No seu texto de hoje no Público, Vasco Pulido Valente põe o dedo numa ferida que ando a lamber vai para bastante tempo. Reflecte acerca da "crise" que Portugal atravessa concluindo que a dita cuja não é mais que uma velhíssima tradição nacional. Concordo.
Realmente já muitas vezes tinha perguntado a mim próprio quando estiveramos num tempo que não fosse de "crise". Sim, porque para estarmos a "atravessar uma crise" isso implicaria um ponto de partida fora dela e outro ponto, de chegada, igualmente afastado da tormenta uma vez finda a travessia. Como aquelas personagens nos desenhos animados que se arrastam a suar as estopinhas ao longo de uma complicada travessia do deserto.
Pensando um pouco a nossa querida "crise" é, na verdade, um composto explosivo e altamente inflamável de uma série de "crises" mais pequenas e diferenciadas.
Ele é a crise económica (a que parece preocupar mais as cabeças pensantes), mais a crise da educação, a crise de valores, a crise cultural, a crise ecológica, enfim, tudo misturado e posto em repouso resulta na grande "crise", a mãe de todas as maleitas e dores de parto com que se dabate a nossa sociedade.
Ora isto parece-me mais feitio que defeito, verdadeiro modo de vida. Sem a "crise" não saberíamos o que fazer das nossas vidas. É a "crise" que nos faz lutar por um mundo melhor. Em última análise, a "crise" encerra o mistério último do sentido da vida e da existência humana.
Quando começou a "crise"? Quando terminará? Temo que nunca termine, que seja eterna.
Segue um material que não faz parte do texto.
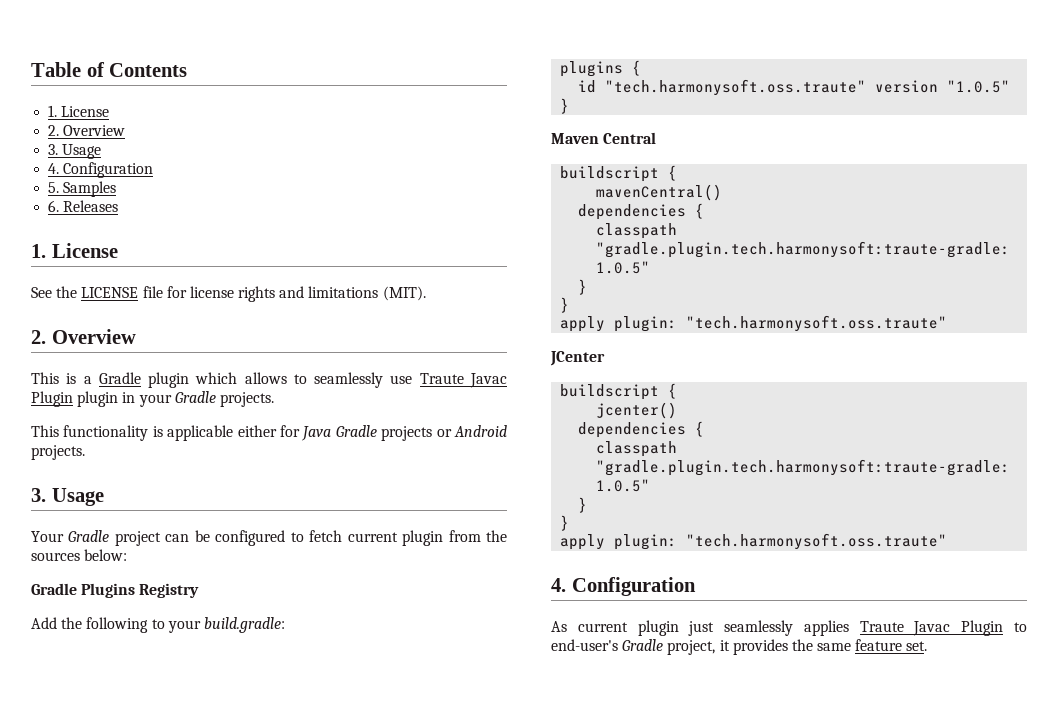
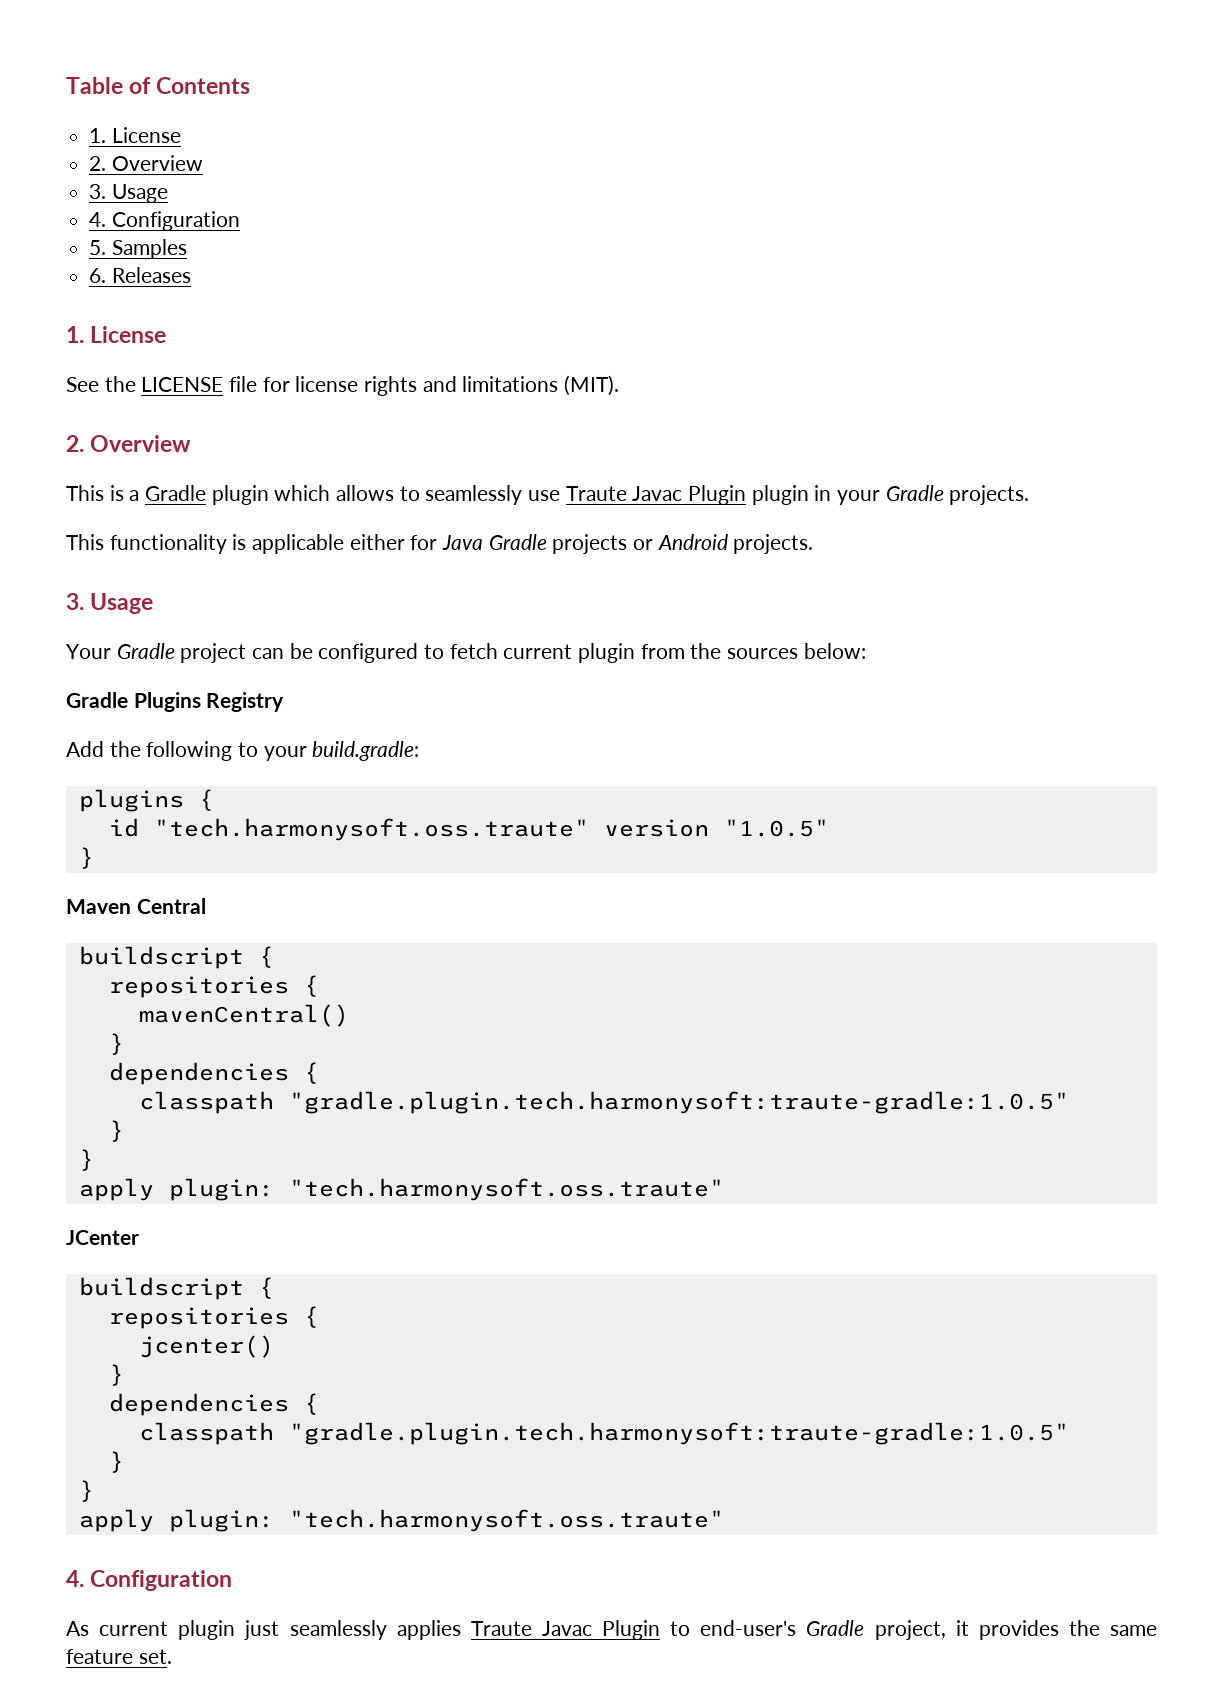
  Maven Central
  buildscript {
+ repositories {
  mavenCentral()
+ }
  JCenter
  buildscript {
+ repositories {
  jcenter()
+ }

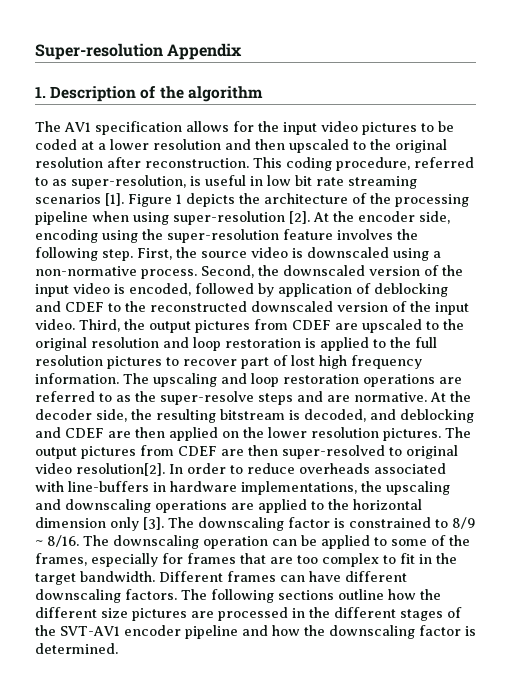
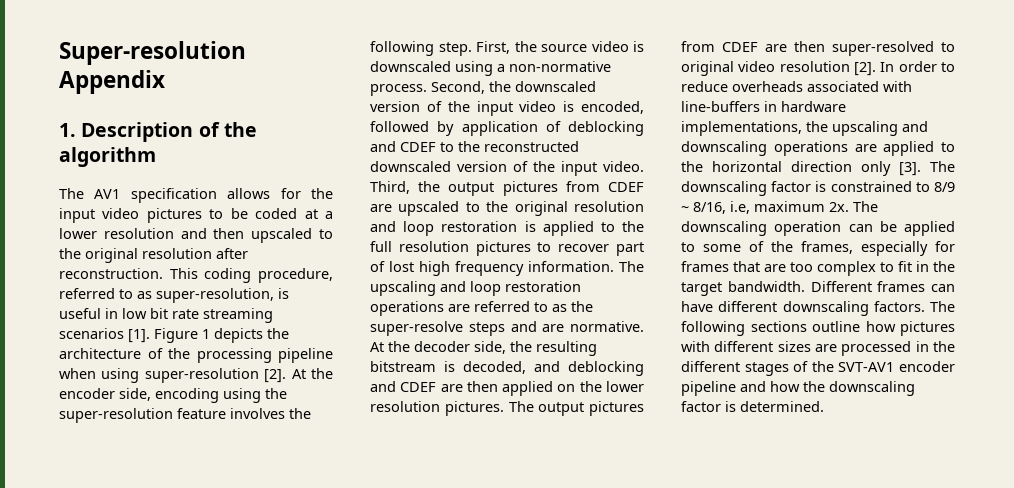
- The output pictures from CDEF are then super-resolved to original video resolution[2].
+ The output pictures from CDEF are then super-resolved to original video resolution [2].
- In order to reduce overheads associated with line-buffers in hardware implementations, the upscaling and downscaling operations are applied to the horizontal dimension only [3].
+ In order to reduce overheads associated with line-buffers in hardware implementations, the upscaling and downscaling operations are applied to the horizontal direction only [3].
- The downscaling factor is constrained to 8/9 ~ 8/16.
+ The downscaling factor is constrained to 8/9 ~ 8/16, i.e, maximum 2x.
- The following sections outline how the different size pictures are processed in the different stages of the SVT-AV1 encoder pipeline and how the downscaling factor is determined.
+ The following sections outline how pictures with different sizes are processed in the different stages of the SVT-AV1 encoder pipeline and how the downscaling factor is determined.

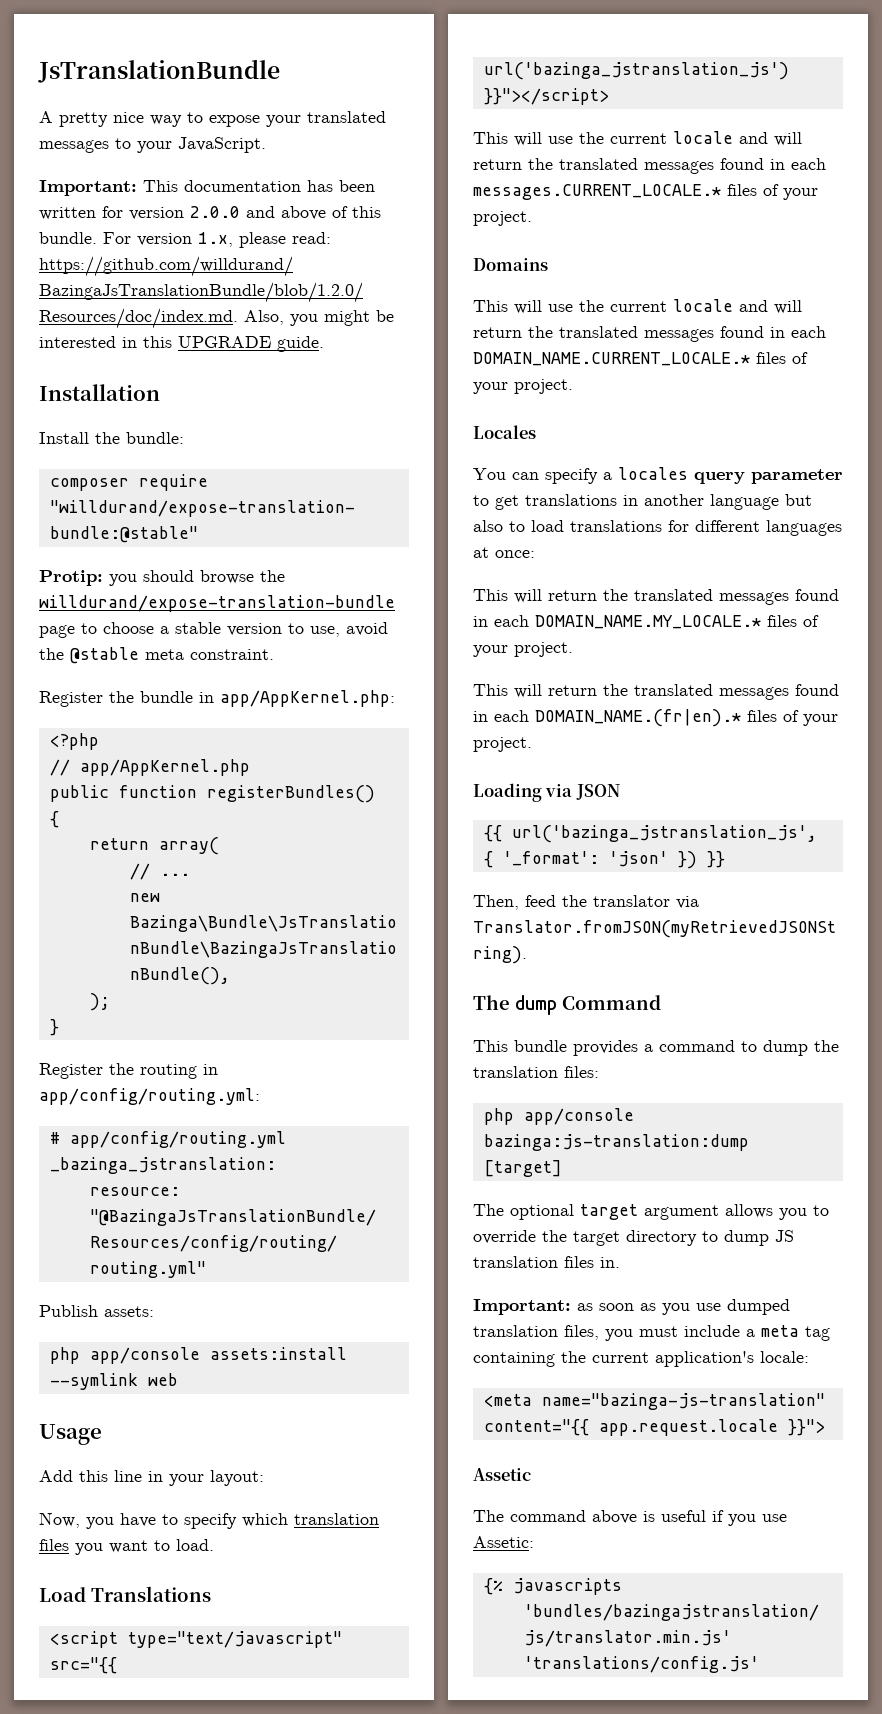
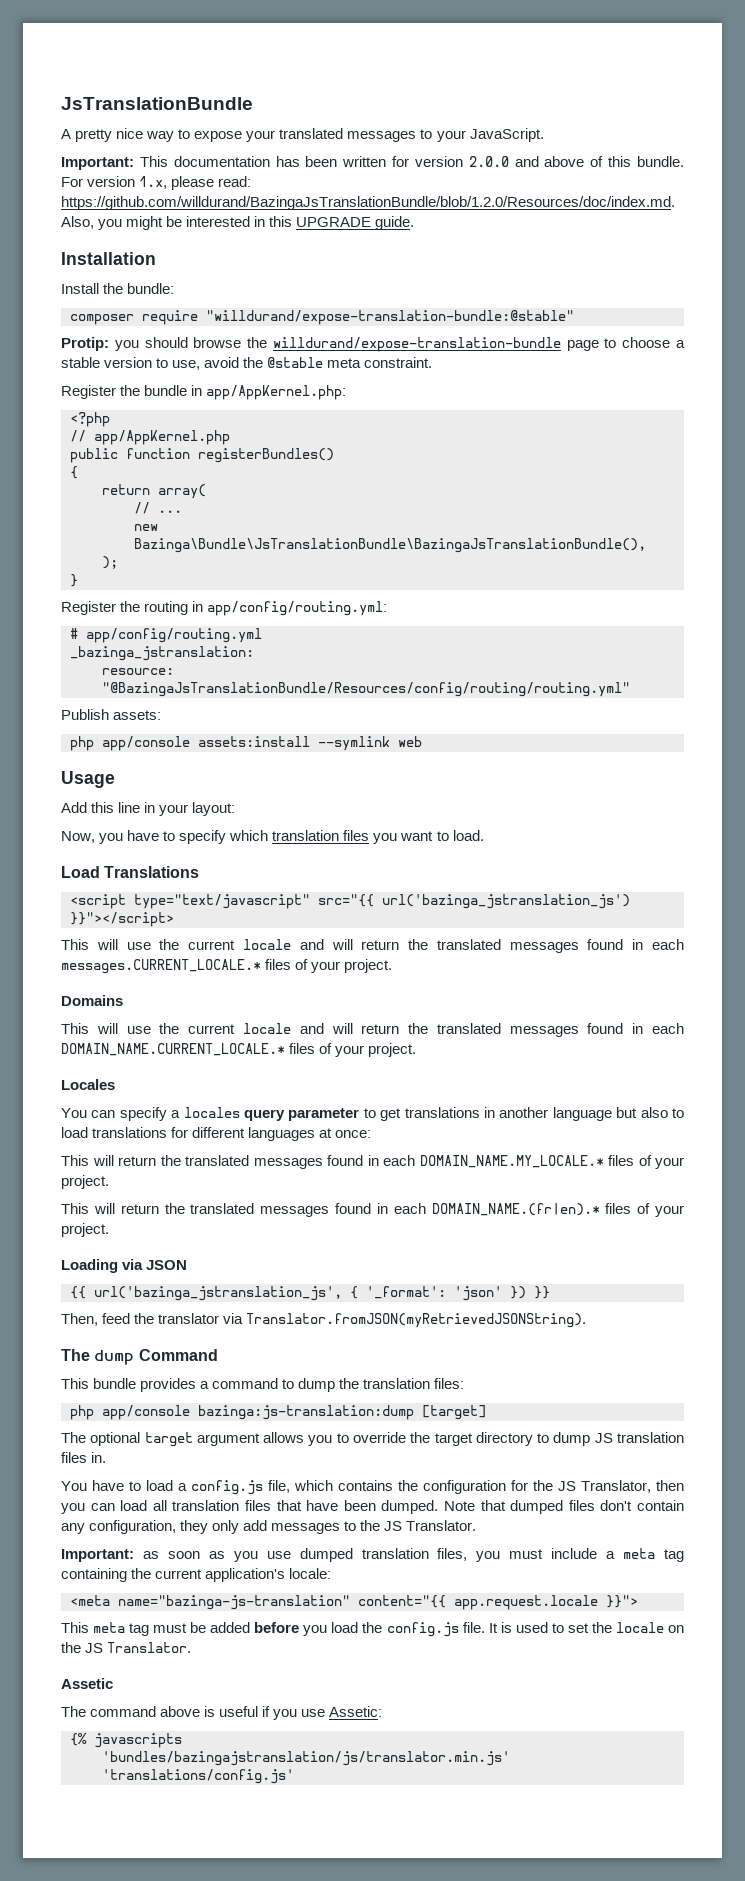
+ You have to load a config.js file, which contains the configuration for the JS Translator, then you can load all translation files that have been dumped. Note that dumped files don't contain any configuration, they only add messages to the JS Translator.
+ This meta tag must be added before you load the config.js file. It is used to set the locale on the JS Translator.

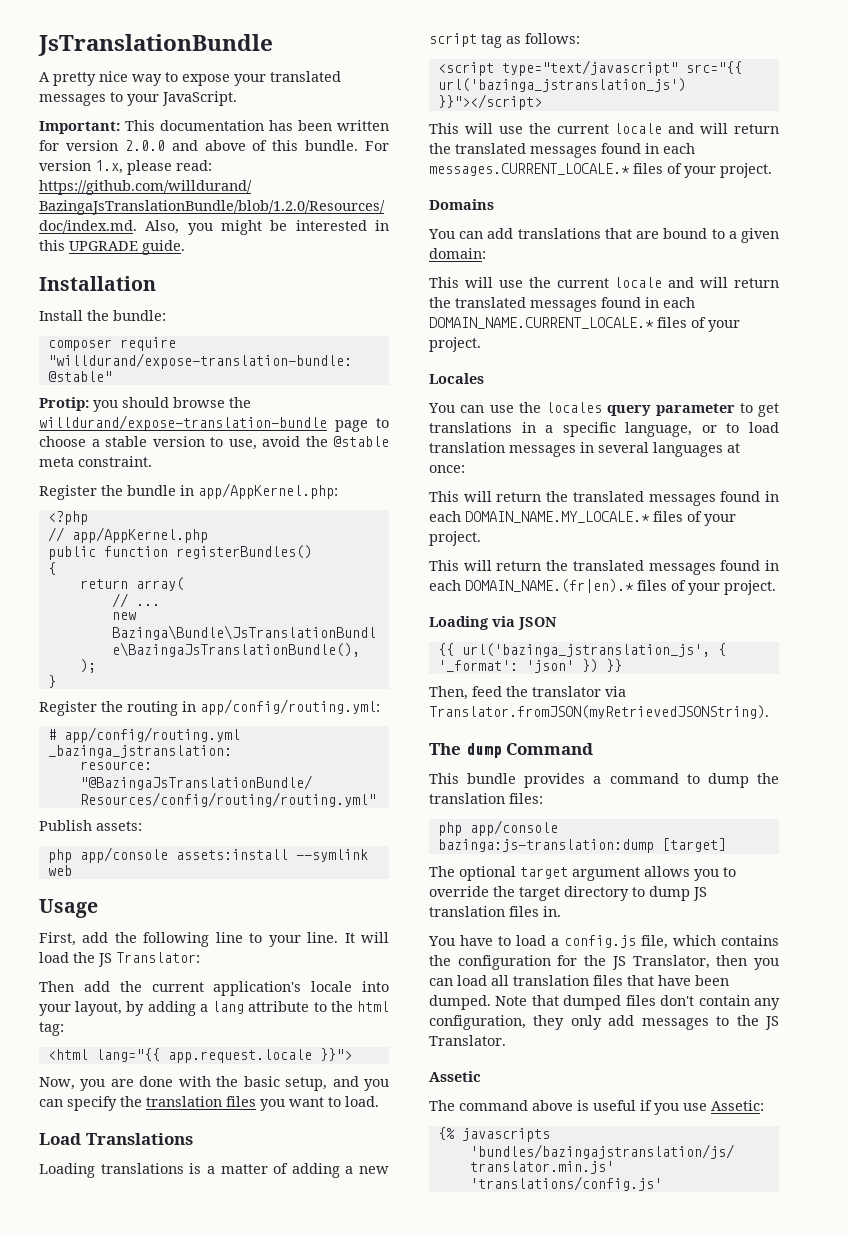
- Add this line in your layout:
- Now, you have to specify which translation files you want to load.
+ First, add the following line to your line. It will load the JS Translator:
+ Then add the current application's locale into your layout, by adding a lang attribute to the html tag:
+ <html lang="{{ app.request.locale }}">
+ Now, you are done with the basic setup, and you can specify the translation files you want to load.
+ Loading translations is a matter of adding a new script tag as follows:
+ You can add translations that are bound to a given domain:
- You can specify a locales query parameter to get translations in another language but also to load translations for different languages at once:
+ You can use the locales query parameter to get translations in a specific language, or to load translation messages in several languages at once:
- Important: as soon as you use dumped translation files, you must include a meta tag containing the current application's locale:
- <meta name="bazinga-js-translation" content="{{ app.request.locale }}">
- This meta tag must be added before you load the config.js file. It is used to set the locale on the JS Translator.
Fui de súbito assaltado pela ideia de que a própria ideia, a essência de Deus (assim mesmo, com letra gorda) deriva da constatação da "crise". Deus seria simultaneamente representação do mal que nos ensombra a vida e da esperança (fé) em conseguir encontrar um modo de a ultrapassar. Até porque a saída da "crise" conduzirá decerto à porta do Paraíso. Sem "crise" estará tudo bem.
Deus queira!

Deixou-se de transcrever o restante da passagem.